Kolumne Mit Verlaub! Emanzipation von Amerika

Man kann in der Übernahme von Opel durch Peugeot Citroën durchaus ein Signal dafür sehen, wie Europa sich freischwimmt. Auch wenn wir die USA weiter brauchen.

Manchmal verblüfft die Gleichzeitigkeit von Ereignissen: In diesem Monat jährt sich zum 60. Mal die feierliche Unterzeichnung der Römischen Verträge zur Gründung der Europäischen Wirtschaftsgemeinschaft. Im April gedenken Deutschland und sicherlich auch Frankreich des 50. Todestages von Konrad Adenauer. Und noch ganz frisch ist die Schlagzeile "Opel wird französisch". Dazu sagte Peter Dahlmann, Chef der in Neuss ansässigen größten deutschen Opelhändler-Gruppe, man habe erst einmal Champagner entkorkt, denn der Zusammenschluss mit Peugeot sei die 1a-Lösung.

Konrad Adenauer, der Gründungsbundeskanzler, rheinische Erz-Europäer und Baumeister der deutsch-französischen Achse, hätte die neue Auto-Allianz bestimmt ebenso wie der Neusser Kaufmann mit Genugtuung gesehen. Man kann darin jenseits nüchternen Kalküls beim bisherigen, US-amerikanischen Opel-Mutterkonzern General Motors und der französischen PSA-Group durchaus ein aktuelles, schönes politisches Signal dafür sehen, wie sich Europa freischwimmt von den USA. Anders ausgedrückt: Wir Deutsche brauchen natürlich bis auf Weiteres die amerikanische Jacke, aber das französische Hemd sollte uns näher sein.

Adenauer wusste das, und er litt in seinen letzten Jahren zeitweise wie der sprichwörtliche Hund darunter, dass seine Idee einer immer stärkeren Liaison mit Frankreich, von Ausnahme-Phasen in den Beziehungen abgesehen, verblasste.

Erfreulicherweise wird in dieser politisch unruhigen Zeit die gar nicht neue Überlegung wiederbelebt, ob nicht wenige willige europäische Vaterländer das Schwungrad bedienen. Dass das mit künftig 27 EU-Staaten nicht möglich sein wird, leuchtet schnell ein. In der lehrreichen Aufsatzsammlung "Europa in der Krise" (Tectum-Verlag) lassen die Herausgeber Edmund Stoiber und Bodo Hombach so unterschiedliche Autoren und Temperamente wie den Sportvereinsmanager Karl-Heinz Rummenigge, den Politologen Herfried Münkler oder den langjährigen Großkonzern-Chef Wolfgang Reitzle zu Wort kommen. Reitzle begreift ein Kerneuropa als Koalition der Willigen und Fähigen und als Chance für einen notwendigen Neustart.

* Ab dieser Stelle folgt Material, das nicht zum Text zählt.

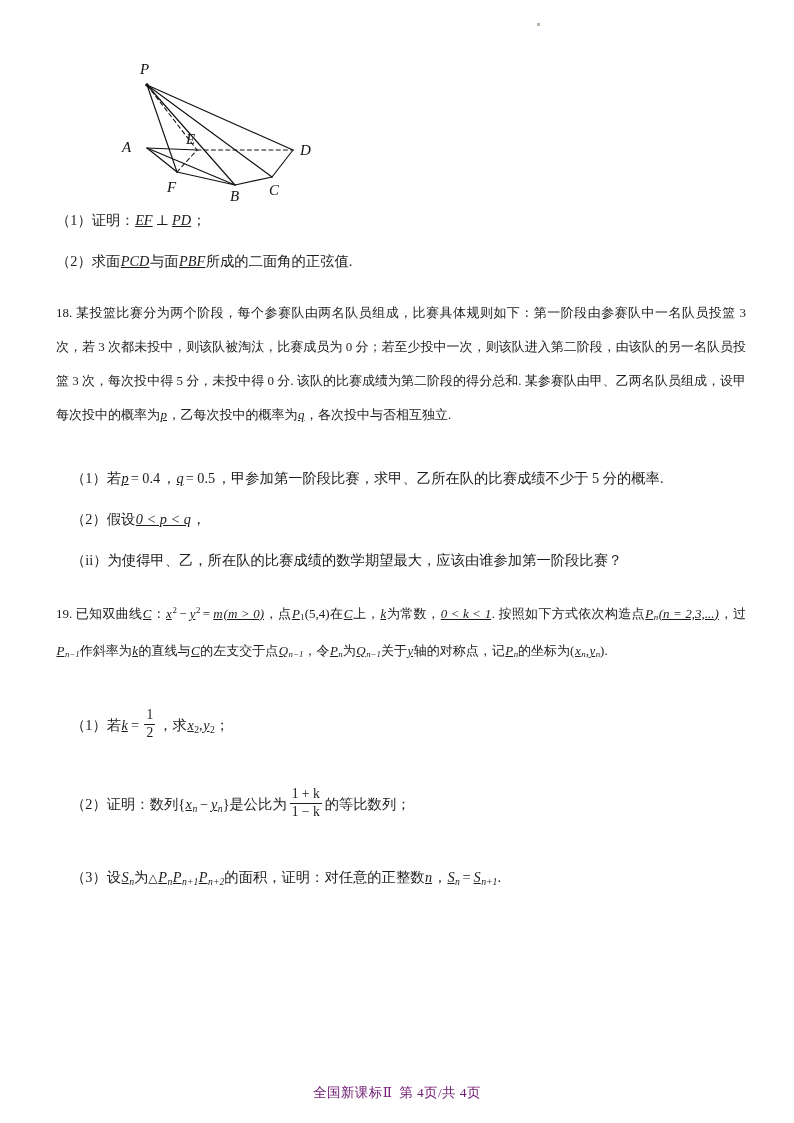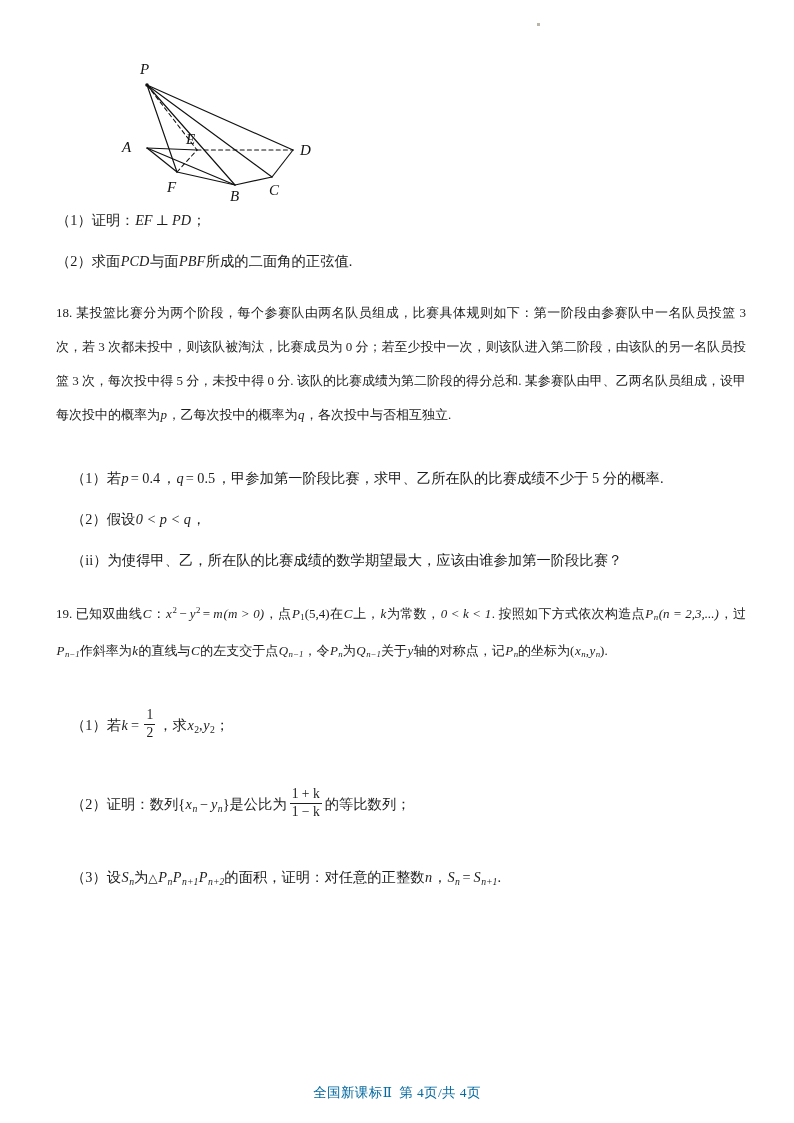--- a/index.html
+++ b/index.html
@@ -73,6 +73,7 @@
     font-family: "Liberation Serif", "DejaVu Serif", serif;
     font-style: italic;
     padding: 0 0.5px;
+    text-decoration: underline;
   }
   .num { font-style: normal; }
   sub {

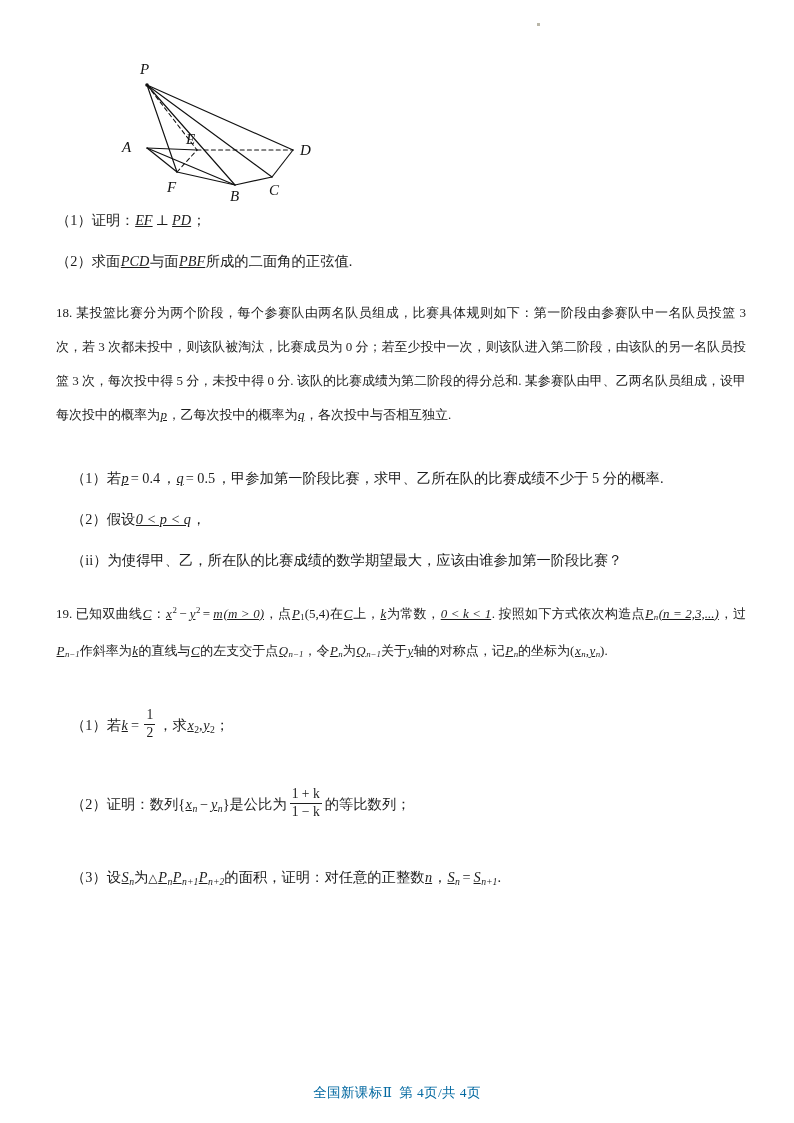--- a/index.html
+++ b/index.html
@@ -121,7 +121,7 @@
     text-align: center;
     font-size: 13.5px;
     letter-spacing: 0.4px;
-    color: #0369a1;
+    color: #701a75;
   }
   .footer .sep { display: inline-block; width: 7px; }
 </style>

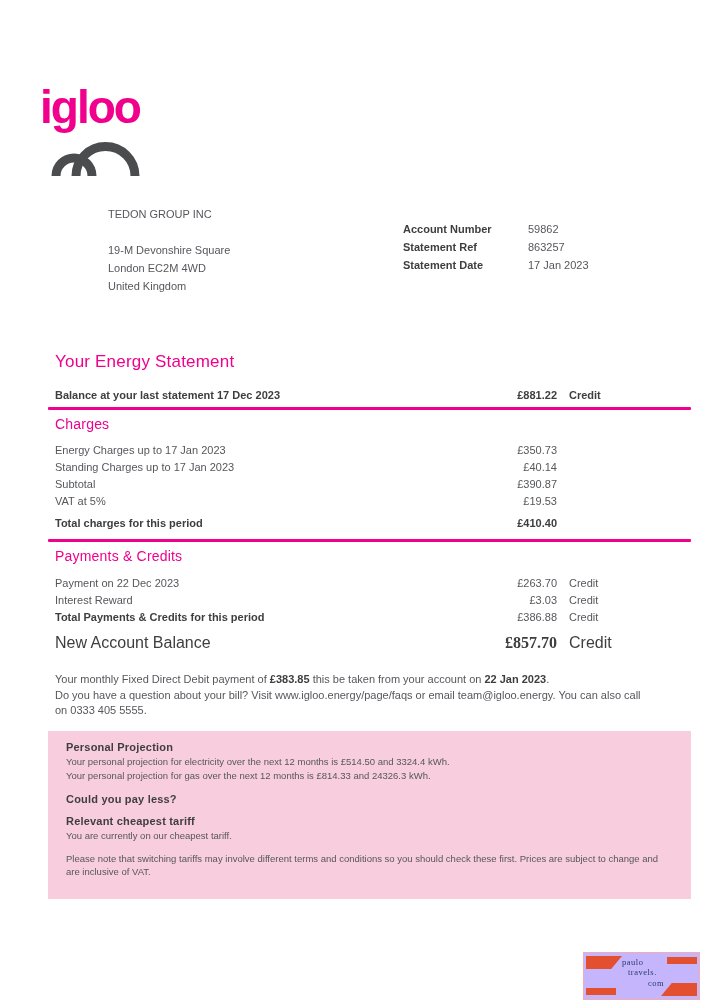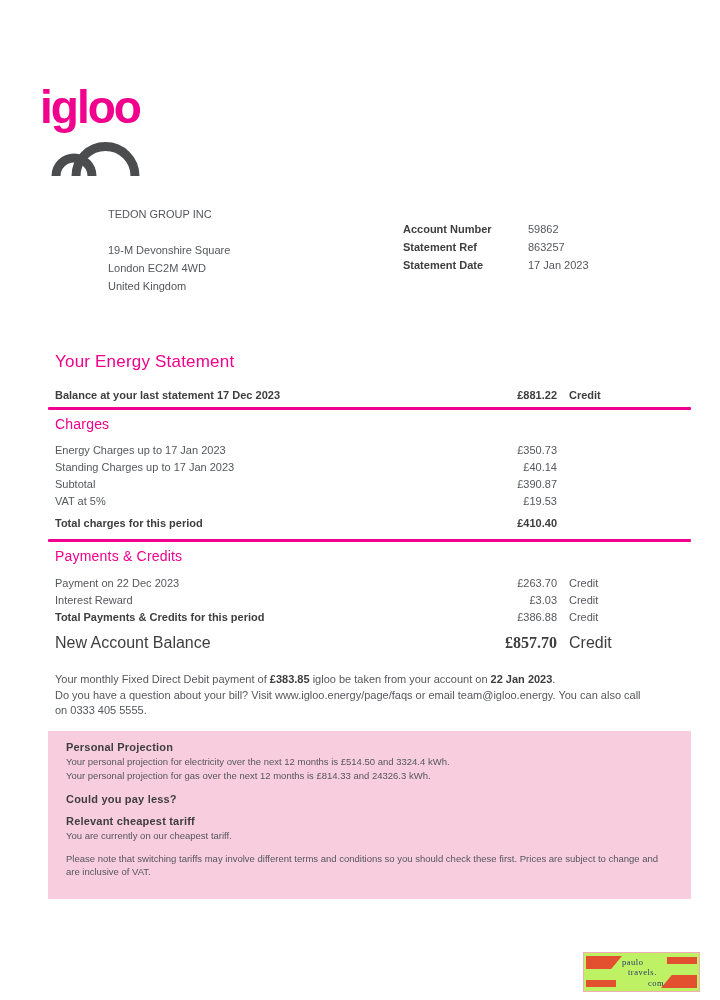--- a/index.html
+++ b/index.html
@@ -185,7 +185,7 @@
   </div>
 
   <div class="notes">
-    <span>Your monthly Fixed Direct Debit payment of </span><b>£383.85</b><span> igloo be taken from your account on </span><b>22 Jan 2023</b><span>.</span>
+    <span>Your monthly Fixed Direct Debit payment of </span><b>£383.85</b><span> this be taken from your account on </span><b>22 Jan 2023</b><span>.</span>
     <div>Do you have a question about your bill? Visit www.igloo.energy/page/faqs or email team@igloo.energy. You can also call on 0333 405 5555.</div>
   </div>
 

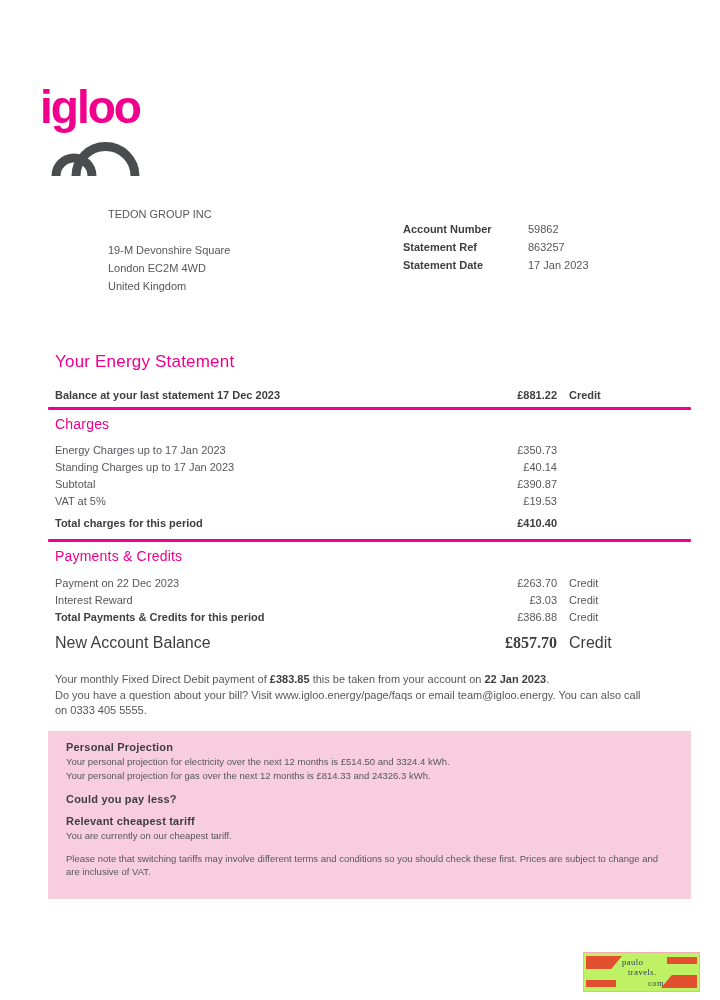--- a/index.html
+++ b/index.html
@@ -74,8 +74,8 @@
   .proj-footer{font-size:9.5px;line-height:13px;color:var(--text-gray);margin-top:9px;width:600px;}
   
   .watermark{
-    position:absolute;left:583px;top:952px;width:117px;height:40px;
-    background:#bef264;border:1px solid var(--wm-border);
+    position:absolute;left:583px;top:952px;width:117px;height:48px;
+    background:#c4b5fd;border:1px solid var(--wm-border);
   }
   .wm-bar{position:absolute;background:var(--wm-red);}
   .wm-tl{left:2px;top:3px;width:36px;height:13px;clip-path:polygon(0 0,100% 0,70% 100%,0 100%);}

Das Gute ist, dass nach einer Umfrage eine Mehrheit zwar kein europapolitisches Weiter-so wünscht, aber prinzipiell die Europäische Union befürwortet. Der Fehlwuchs am Baum Europa ist gravierend. Das spricht nicht gegen den Baum, sondern für dessen schlechte Pflege. Er wird viele Früchte tragen, wenn man das Astwerk lichtet und nationalistische Baumabschneider nicht mit der Kettensäge in den Garten lässt.